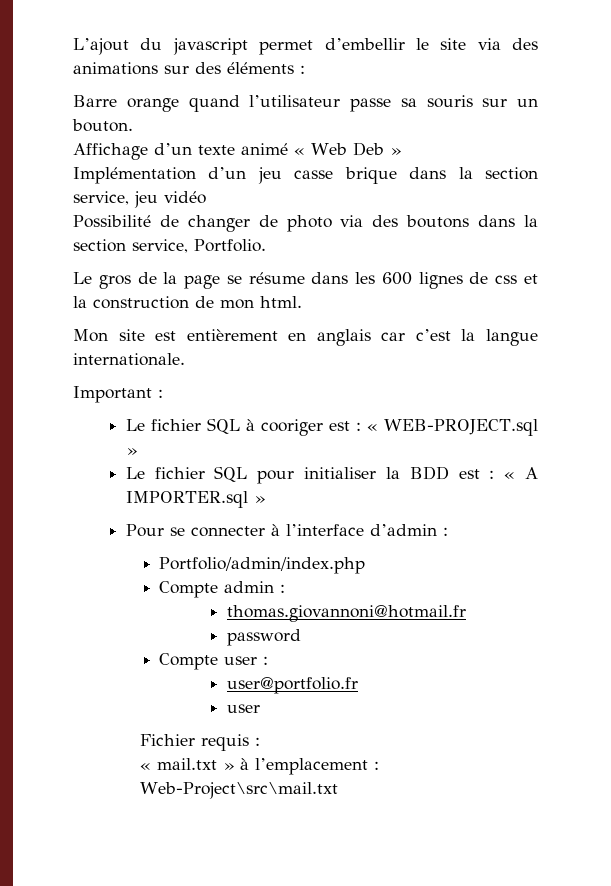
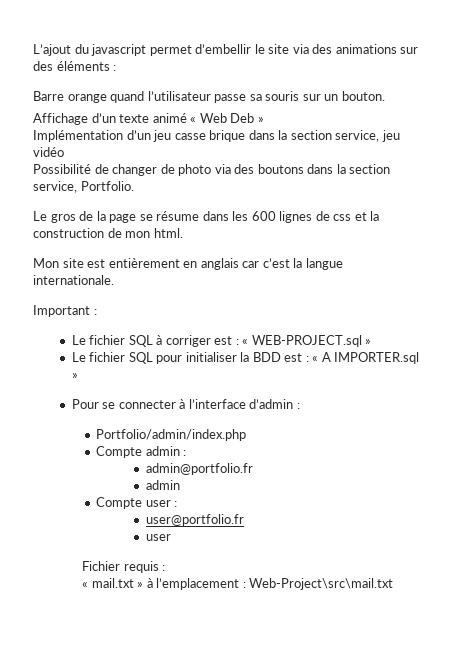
- Le fichier SQL à cooriger est : « WEB-PROJECT.sql »
+ Le fichier SQL à corriger est : « WEB-PROJECT.sql »
- thomas.giovannoni@hotmail.fr
- password
+ admin@portfolio.fr
+ admin

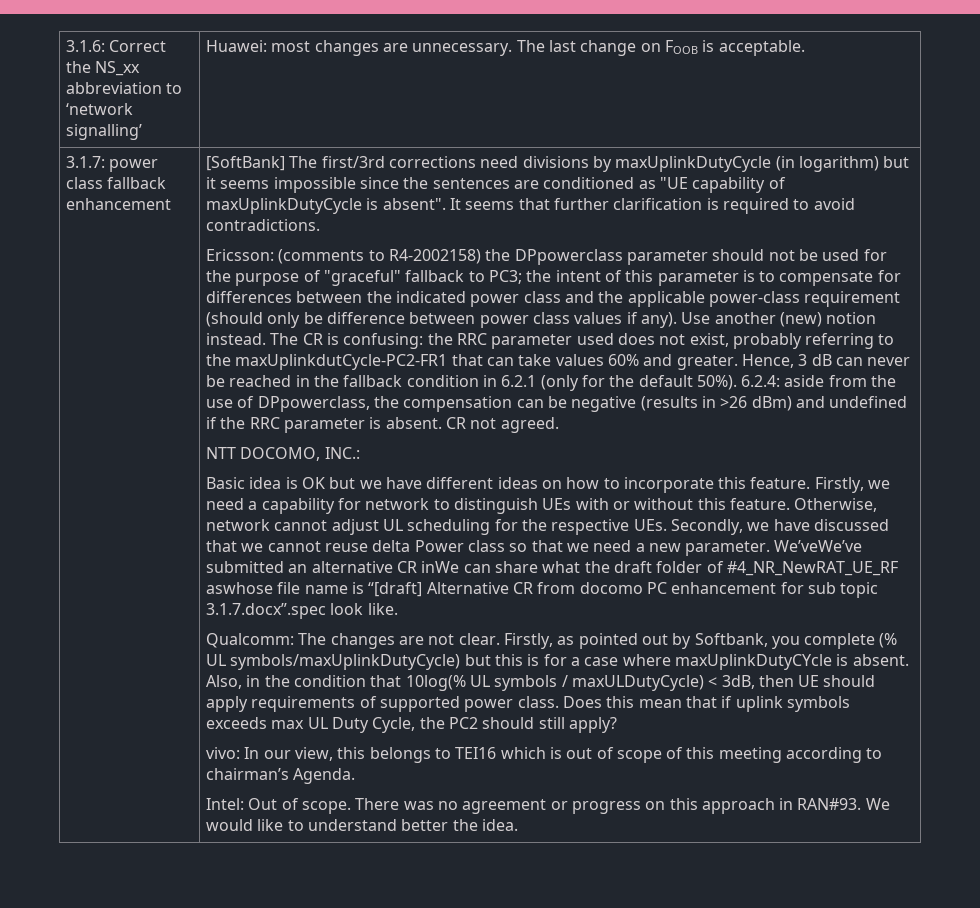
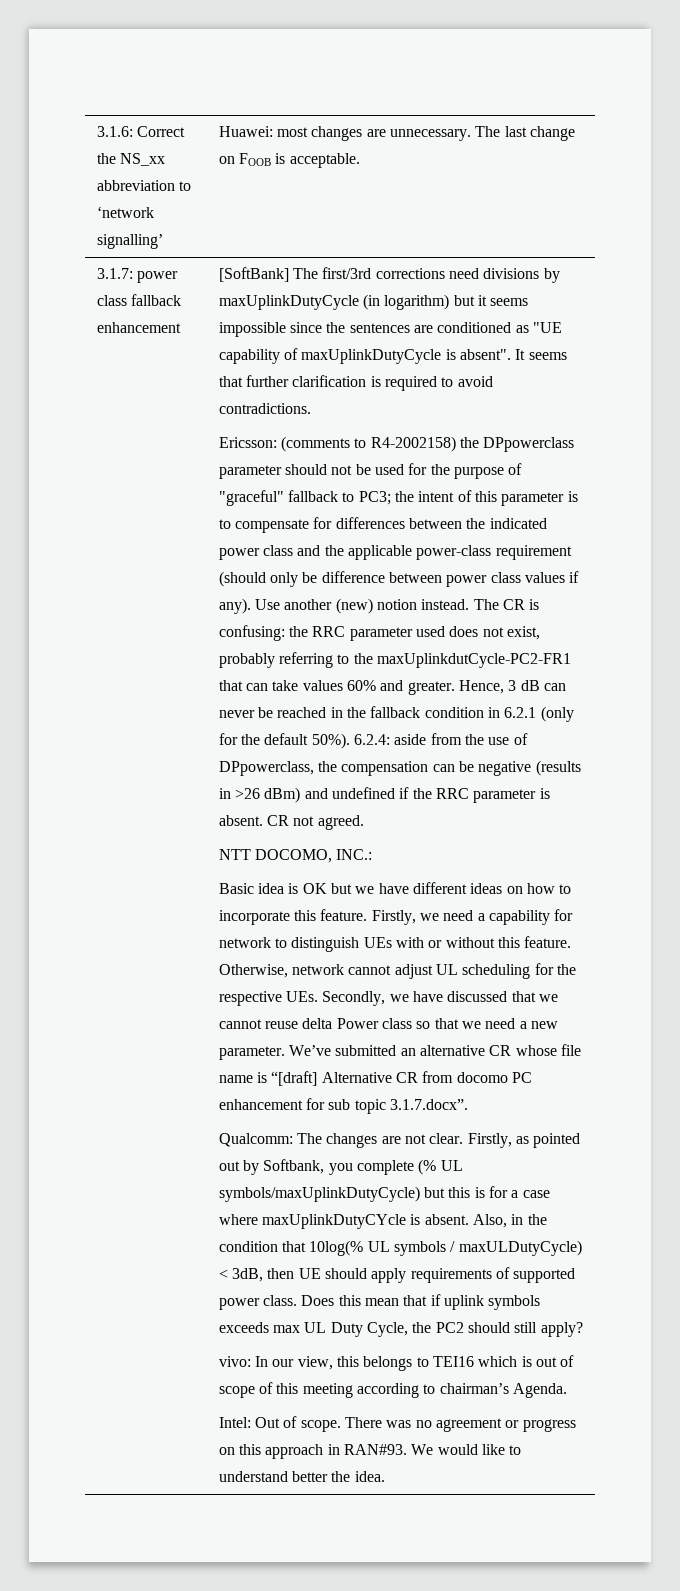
- We’veWe’ve submitted an alternative CR inWe can share what the draft folder of #4_NR_NewRAT_UE_RF aswhose file name is “[draft] Alternative CR from docomo PC enhancement for sub topic 3.1.7.docx”.spec look like.
+ We’ve submitted an alternative CR whose file name is “[draft] Alternative CR from docomo PC enhancement for sub topic 3.1.7.docx”.

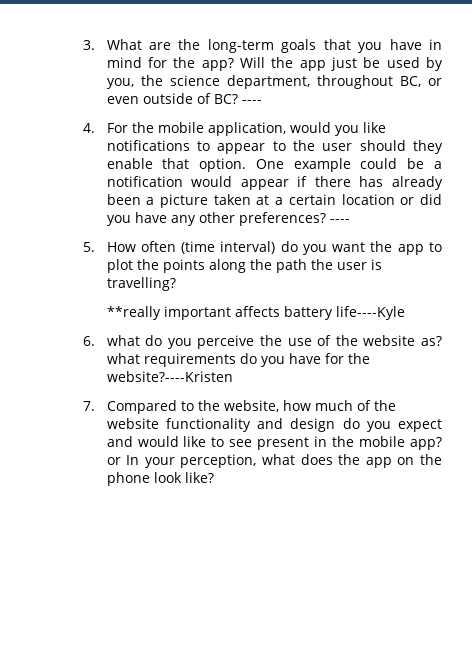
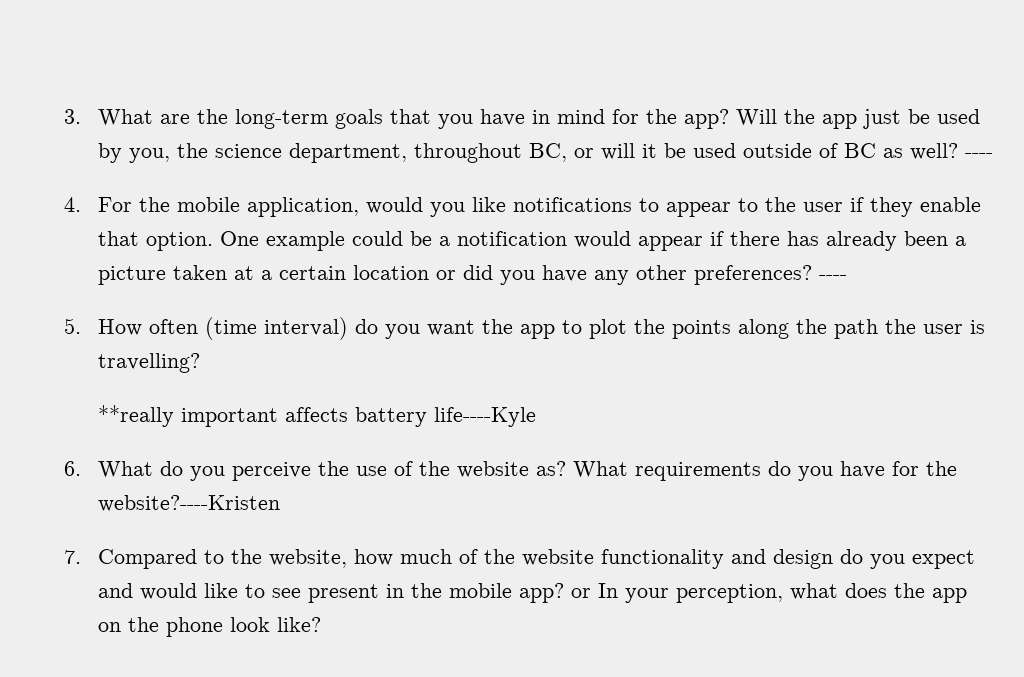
- Will the app just be used by you, the science department, throughout BC, or even outside of BC?
+ Will the app just be used by you, the science department, throughout BC, or will it be used outside of BC as well?
- 4. For the mobile application, would you like notifications to appear to the user should they enable that option.
+ 4. For the mobile application, would you like notifications to appear to the user if they enable that option.
- 6. what do you perceive the use of the website as? what requirements do you have for the website?----Kristen
+ 6. What do you perceive the use of the website as? What requirements do you have for the website?----Kristen

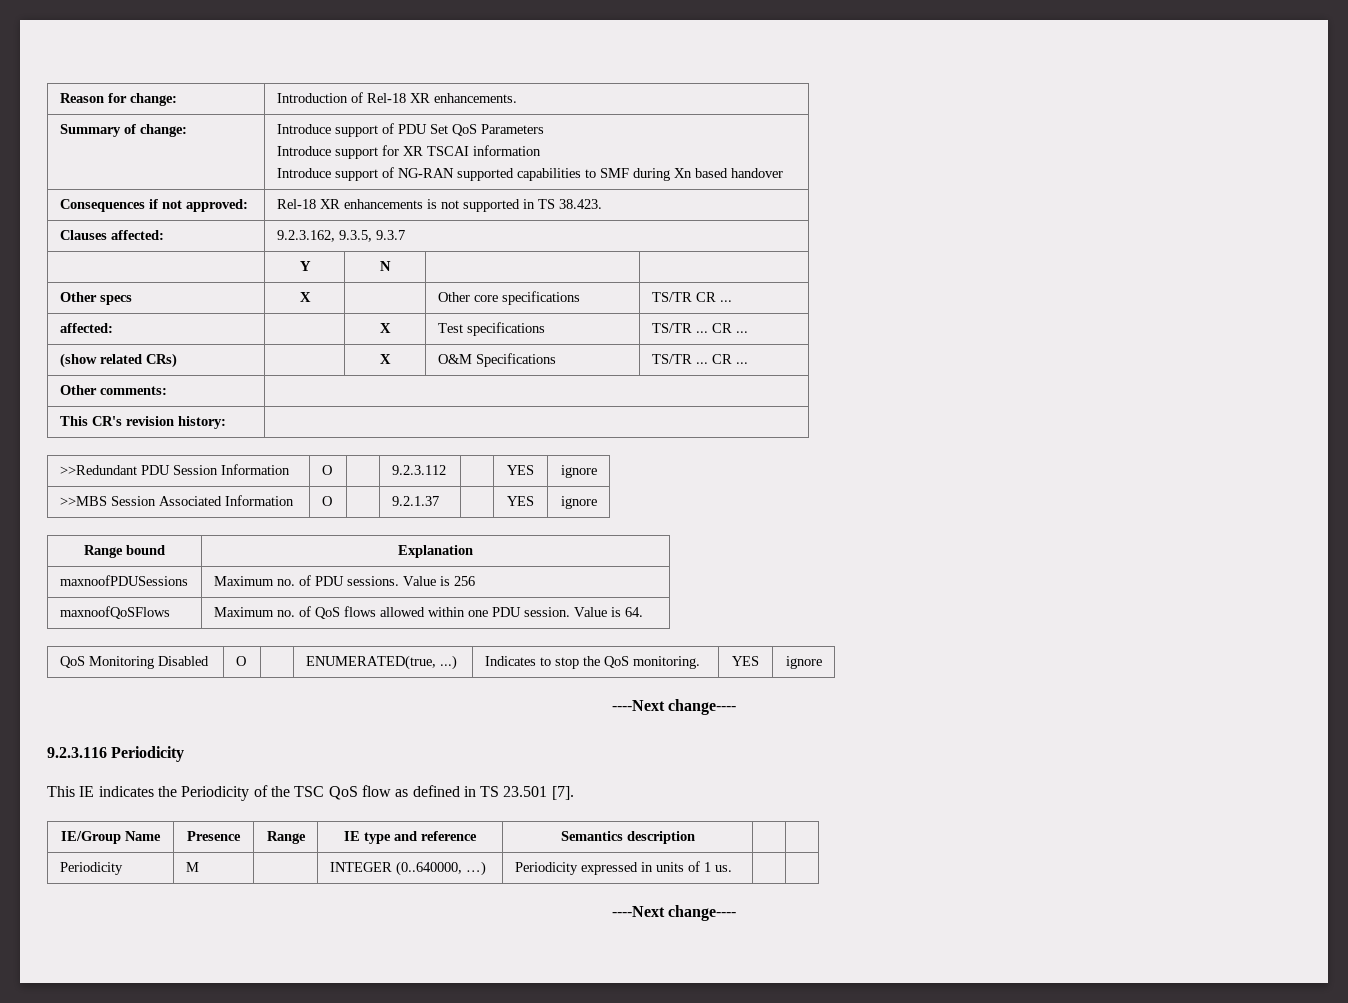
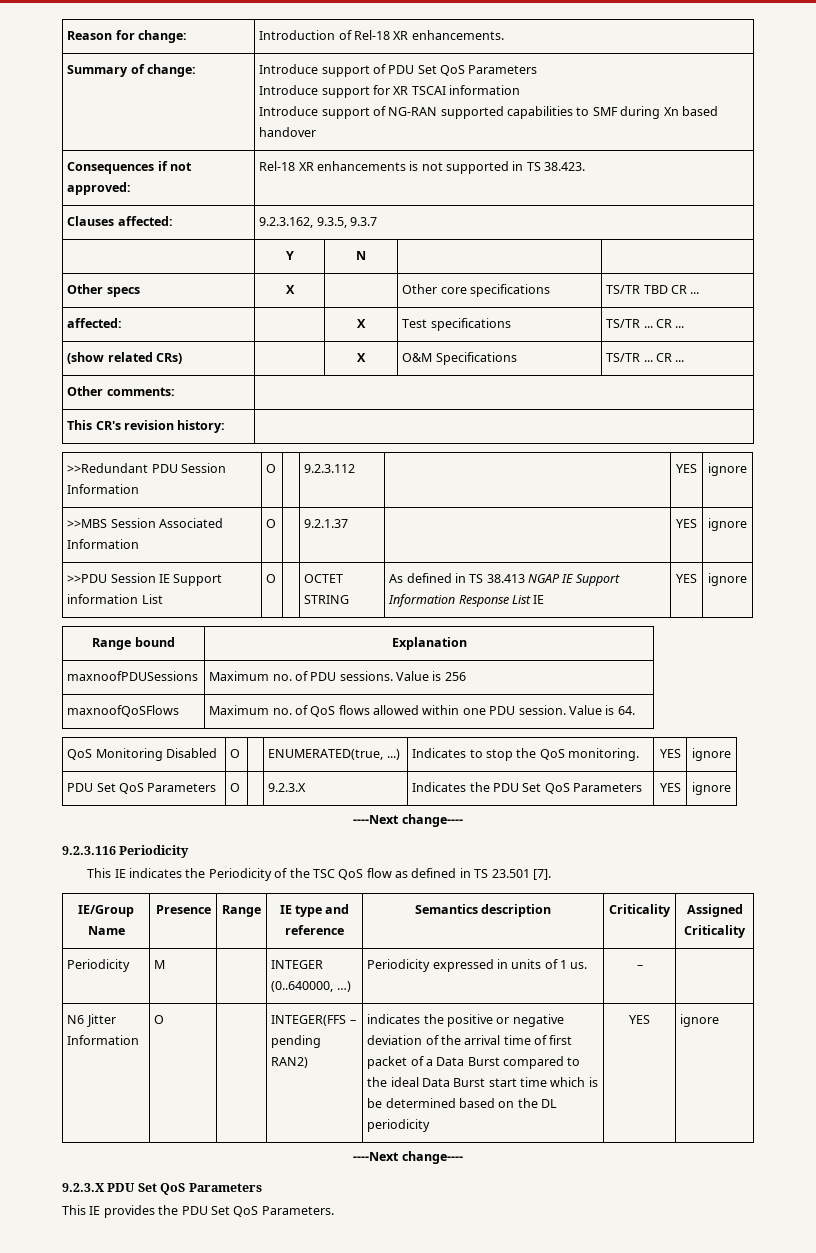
- Other specs | X | | Other core specifications | TS/TR CR ...
+ Other specs | X | | Other core specifications | TS/TR TBD CR ...
+ >>PDU Session IE Support information List | O | | OCTET STRING | As defined in TS 38.413 NGAP IE Support Information Response List IE | YES | ignore
+ PDU Set QoS Parameters | O | | 9.2.3.X | Indicates the PDU Set QoS Parameters | YES | ignore
- IE/Group Name | Presence | Range | IE type and reference | Semantics description | |
+ IE/Group Name | Presence | Range | IE type and reference | Semantics description | Criticality | Assigned Criticality
- Periodicity | M | | INTEGER (0..640000, …) | Periodicity expressed in units of 1 us. | |
+ Periodicity | M | | INTEGER (0..640000, …) | Periodicity expressed in units of 1 us. | – |
+ N6 Jitter Information | O | | INTEGER(FFS – pending RAN2) | indicates the positive or negative deviation of the arrival time of first packet of a Data Burst compared to the ideal Data Burst start time which is be determined based on the DL periodicity | YES | ignore
  ----Next change----
+ 9.2.3.X PDU Set QoS Parameters
+ This IE provides the PDU Set QoS Parameters.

— TASK BRIEF —
Find the lines above that hold "specifications", then copy each of them.

— ANSWER SECTION —
- Other specs | X | | Other core specifications | TS/TR CR ...
+ Other specs | X | | Other core specifications | TS/TR TBD CR ...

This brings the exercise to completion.